#### Exercise prompt:
Wherever the word "none" appears in a line of the data, that line should be copied.

───── Material provided ─────

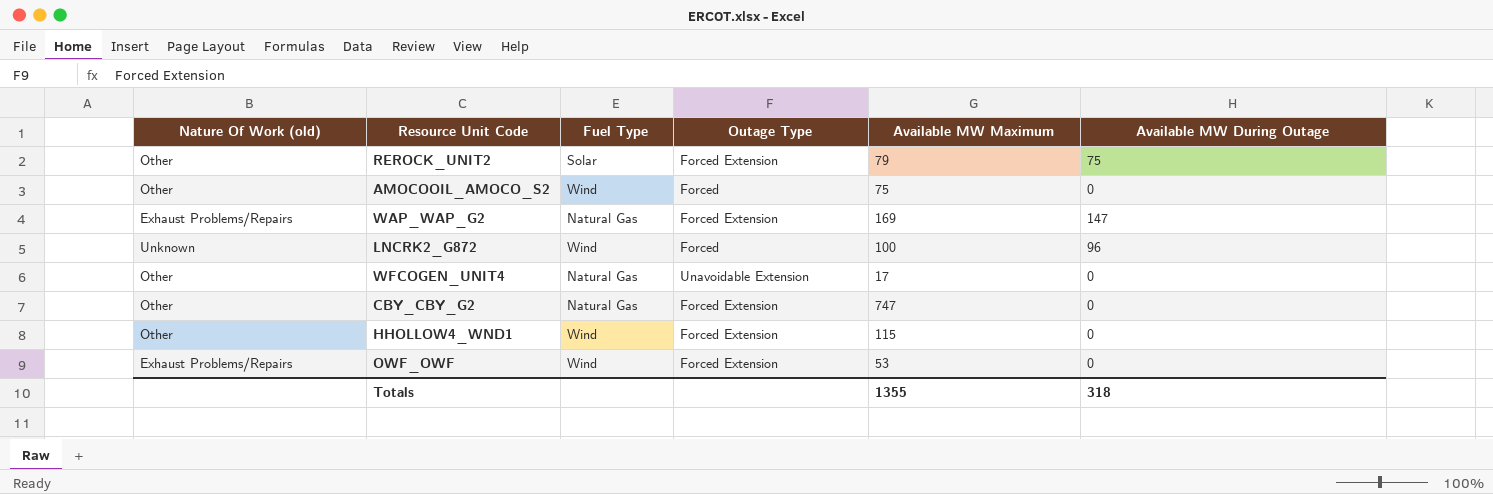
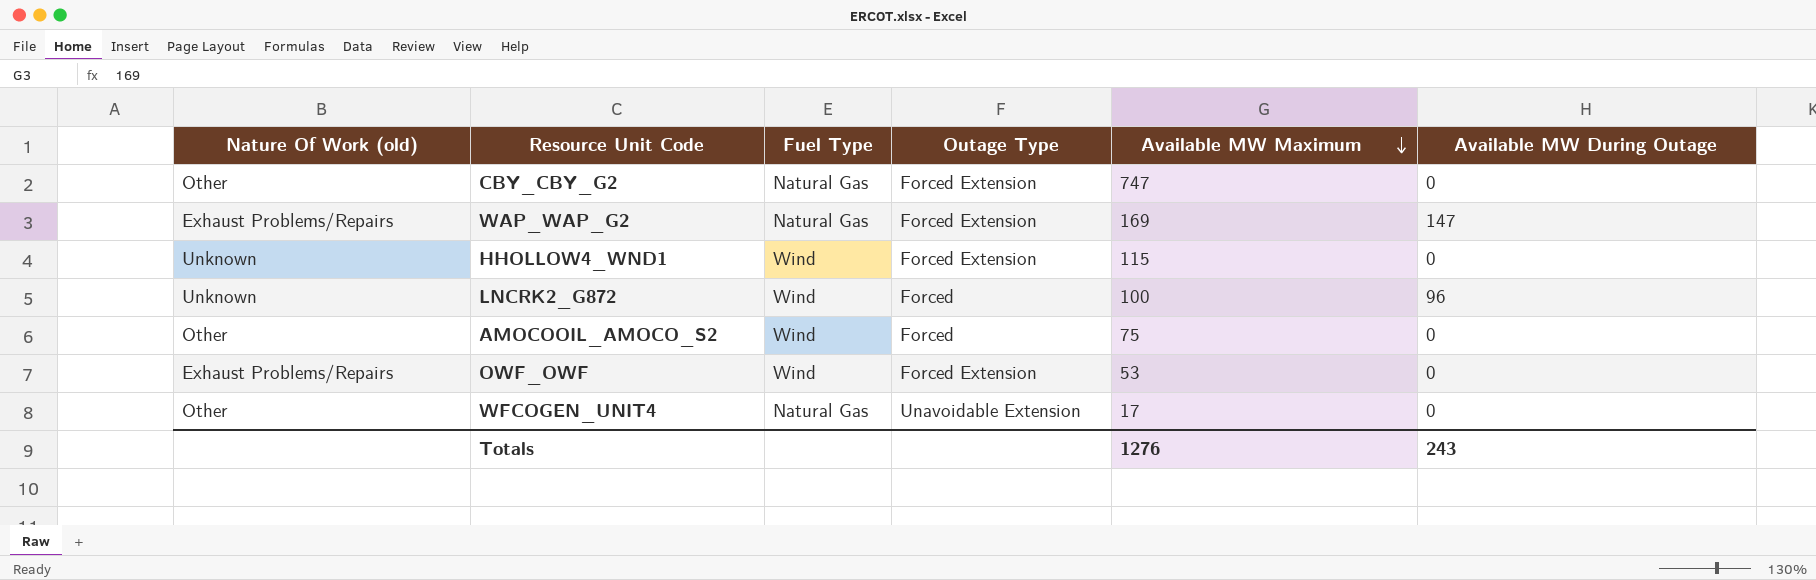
row order: none -> Available MW Maximum descending
row REROCK_UNIT2: Other | Solar | Forced Extension | 79 | 75 -> none
HHOLLOW4_WND1 | Nature Of Work (old): Other -> Unknown
Totals | Available MW Maximum: 1355 -> 1276
Totals | Available MW During Outage: 318 -> 243

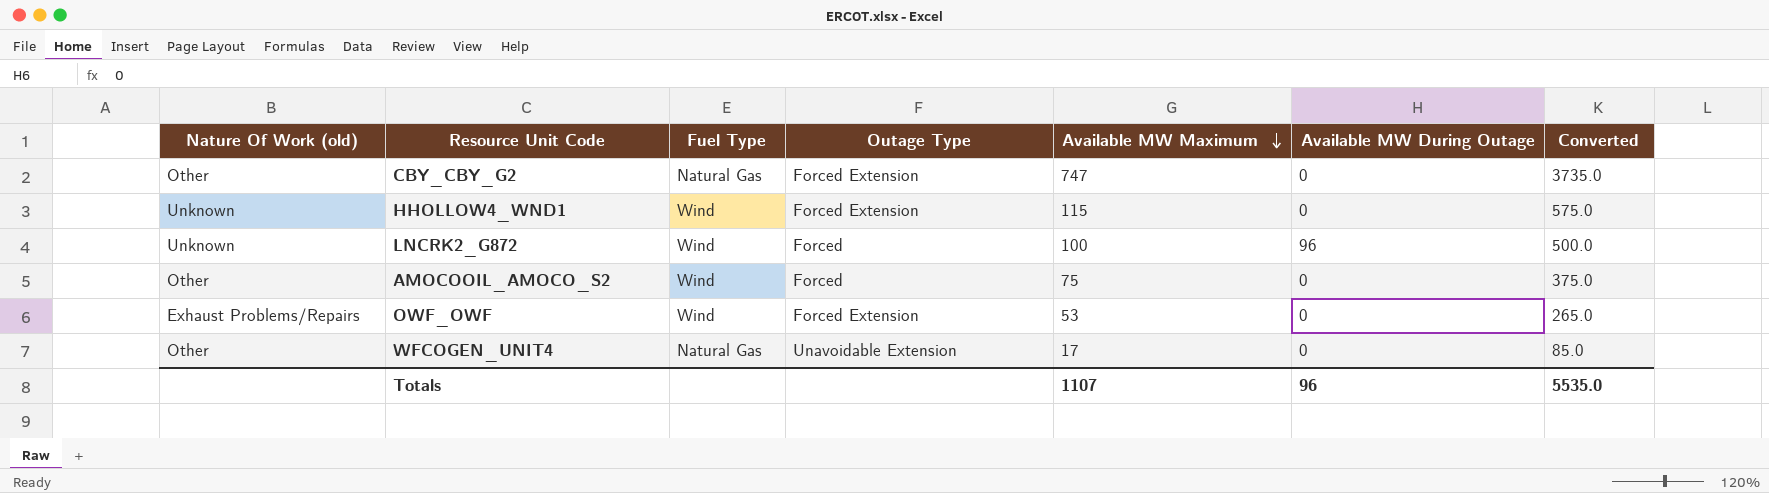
column Converted | formula: none -> [Available MW Maximum] * 5
row WAP_WAP_G2: Exhaust Problems/Repairs | Natural Gas | Forced Extension | 169 | 147 -> none
Totals | Available MW Maximum: 1276 -> 1107
Totals | Available MW During Outage: 243 -> 96

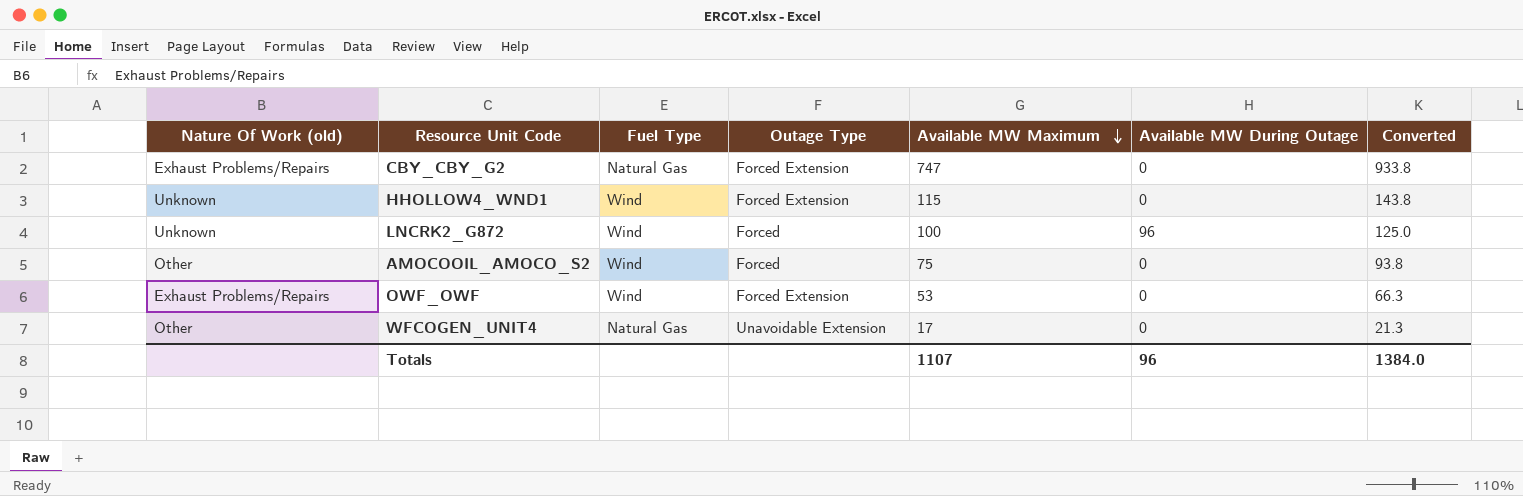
column Converted | formula: [Available MW Maximum] * 5 -> [Available MW Maximum] * 1.25
CBY_CBY_G2 | Nature Of Work (old): Other -> Exhaust Problems/Repairs
Totals | Converted: 5535.0 -> 1384.0

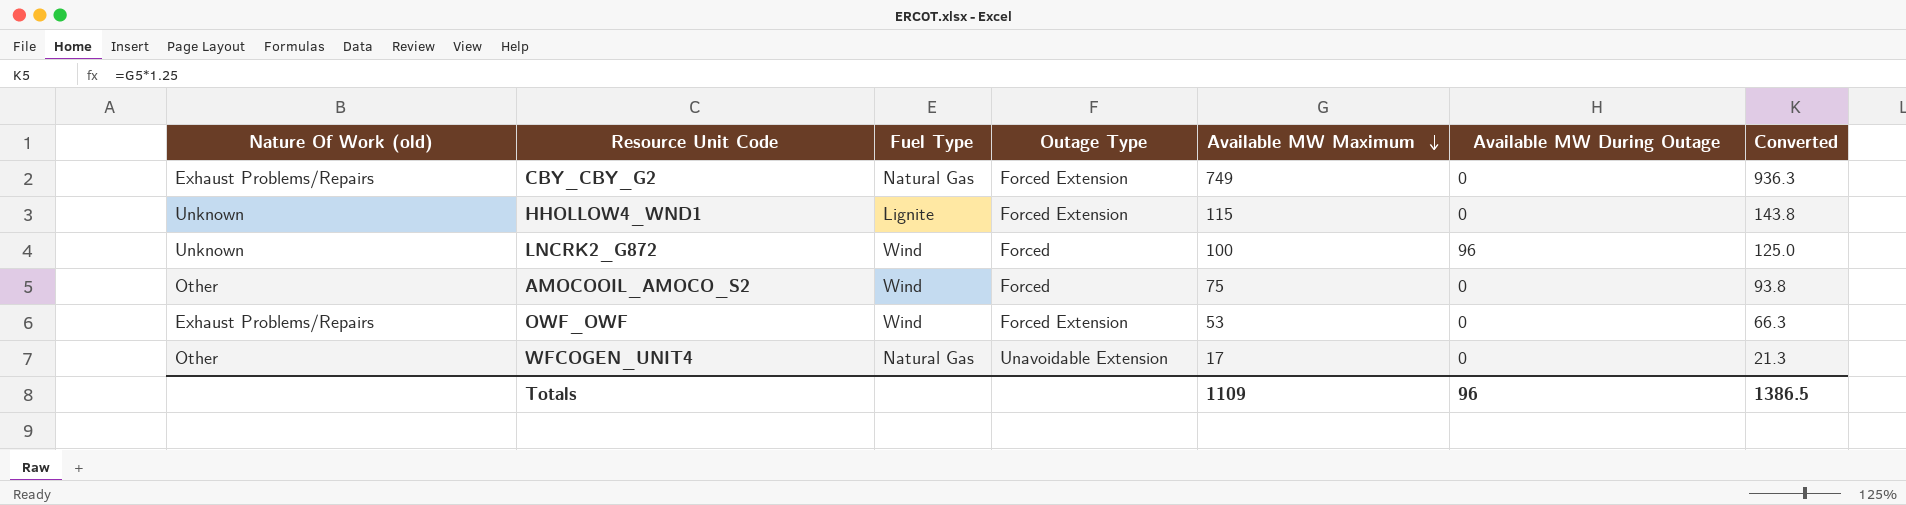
CBY_CBY_G2 | Available MW Maximum: 747 -> 749
CBY_CBY_G2 | Converted: 933.8 -> 936.3
HHOLLOW4_WND1 | Fuel Type: Wind -> Lignite
Totals | Available MW Maximum: 1107 -> 1109
Totals | Converted: 1384.0 -> 1386.5

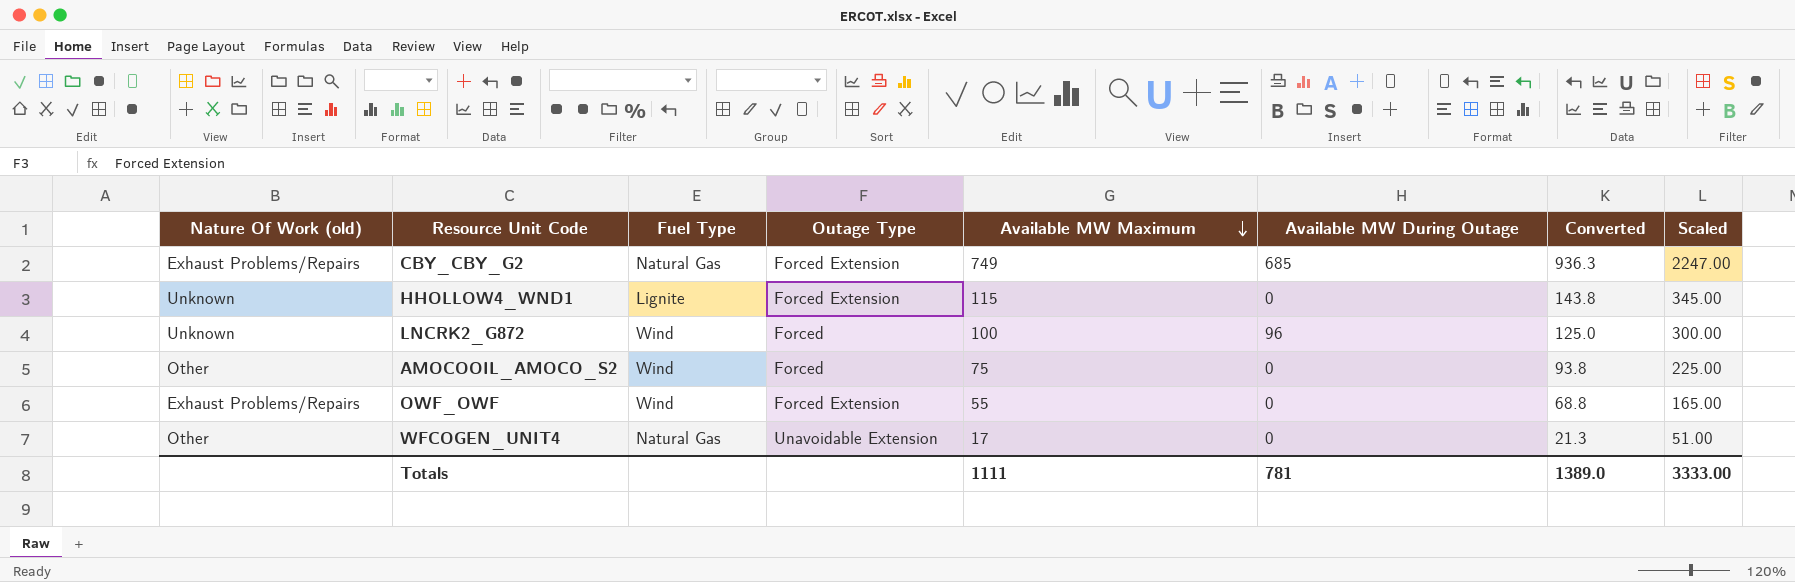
column Scaled | formula: none -> [Available MW Maximum] * 3
CBY_CBY_G2 | Available MW During Outage: 0 -> 685
OWF_OWF | Available MW Maximum: 53 -> 55
OWF_OWF | Converted: 66.3 -> 68.8
Totals | Available MW Maximum: 1109 -> 1111
Totals | Available MW During Outage: 96 -> 781
Totals | Converted: 1386.5 -> 1389.0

─────

#### Result below:
row order: none -> Available MW Maximum descending
row REROCK_UNIT2: Other | Solar | Forced Extension | 79 | 75 -> none
column Converted | formula: none -> [Available MW Maximum] * 5
row WAP_WAP_G2: Exhaust Problems/Repairs | Natural Gas | Forced Extension | 169 | 147 -> none
column Scaled | formula: none -> [Available MW Maximum] * 3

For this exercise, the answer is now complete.